Work item: Copy exactly the stretch of data below from the line with "2022-11-10: 31.85 -> 31.7" through the line with "2022-11-16: none -> 32.64", including both of those lines.
********
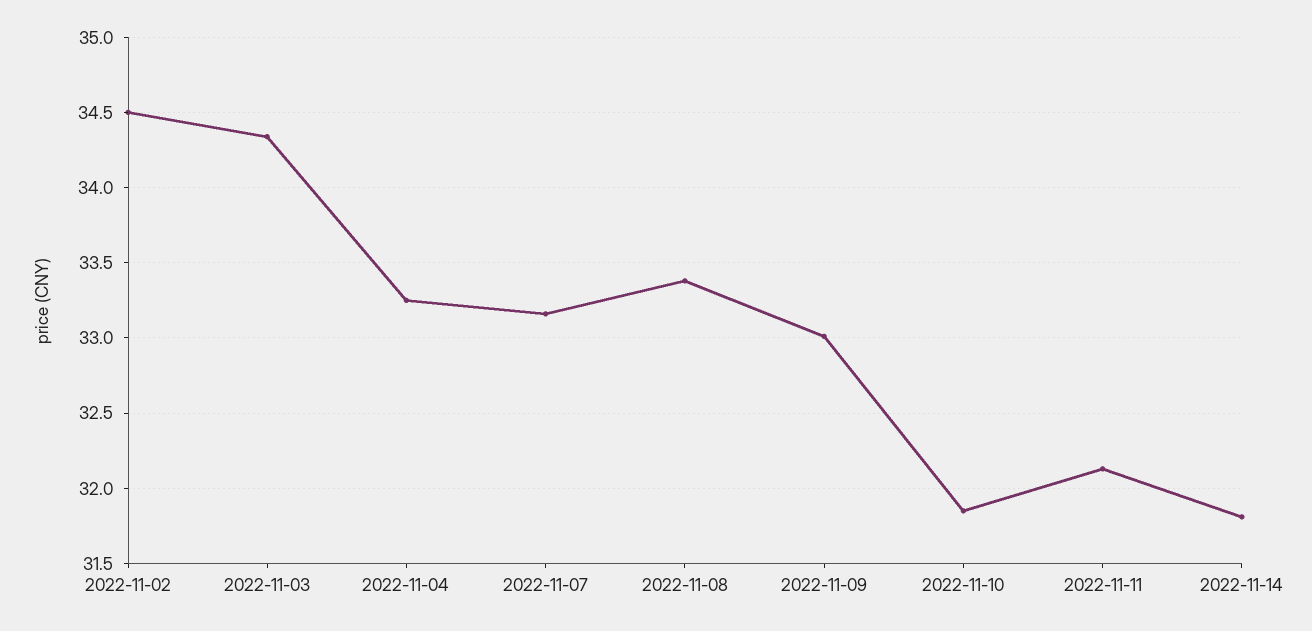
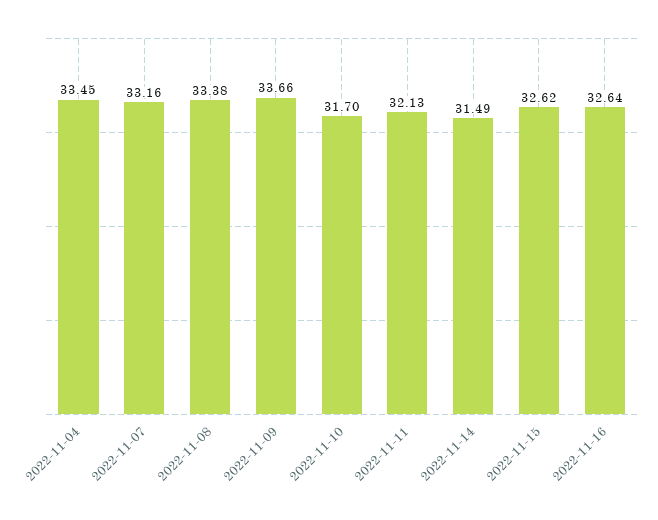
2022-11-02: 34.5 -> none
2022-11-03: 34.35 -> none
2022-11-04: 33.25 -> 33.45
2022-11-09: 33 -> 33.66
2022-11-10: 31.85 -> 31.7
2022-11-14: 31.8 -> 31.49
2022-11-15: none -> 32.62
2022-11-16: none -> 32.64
********
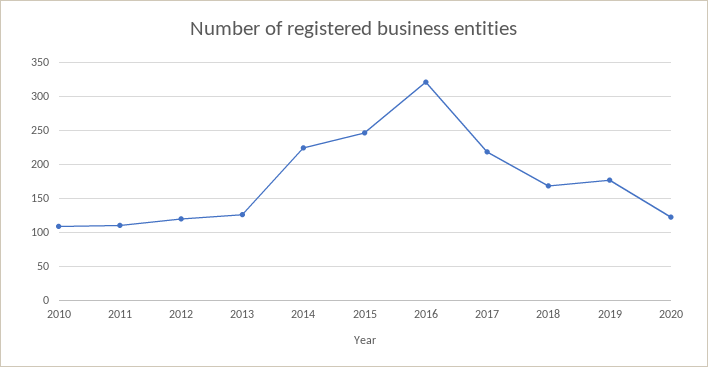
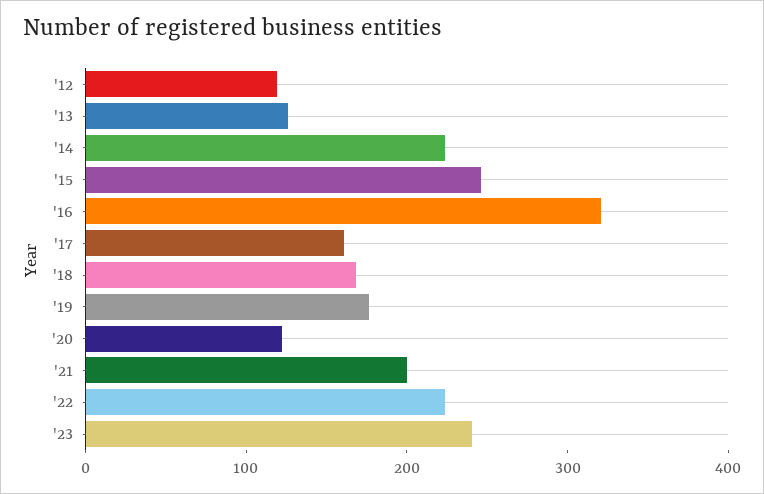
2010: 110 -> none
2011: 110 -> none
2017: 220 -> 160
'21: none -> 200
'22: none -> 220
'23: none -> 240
********
Your solution:
2022-11-10: 31.85 -> 31.7
2022-11-14: 31.8 -> 31.49
2022-11-15: none -> 32.62
2022-11-16: none -> 32.64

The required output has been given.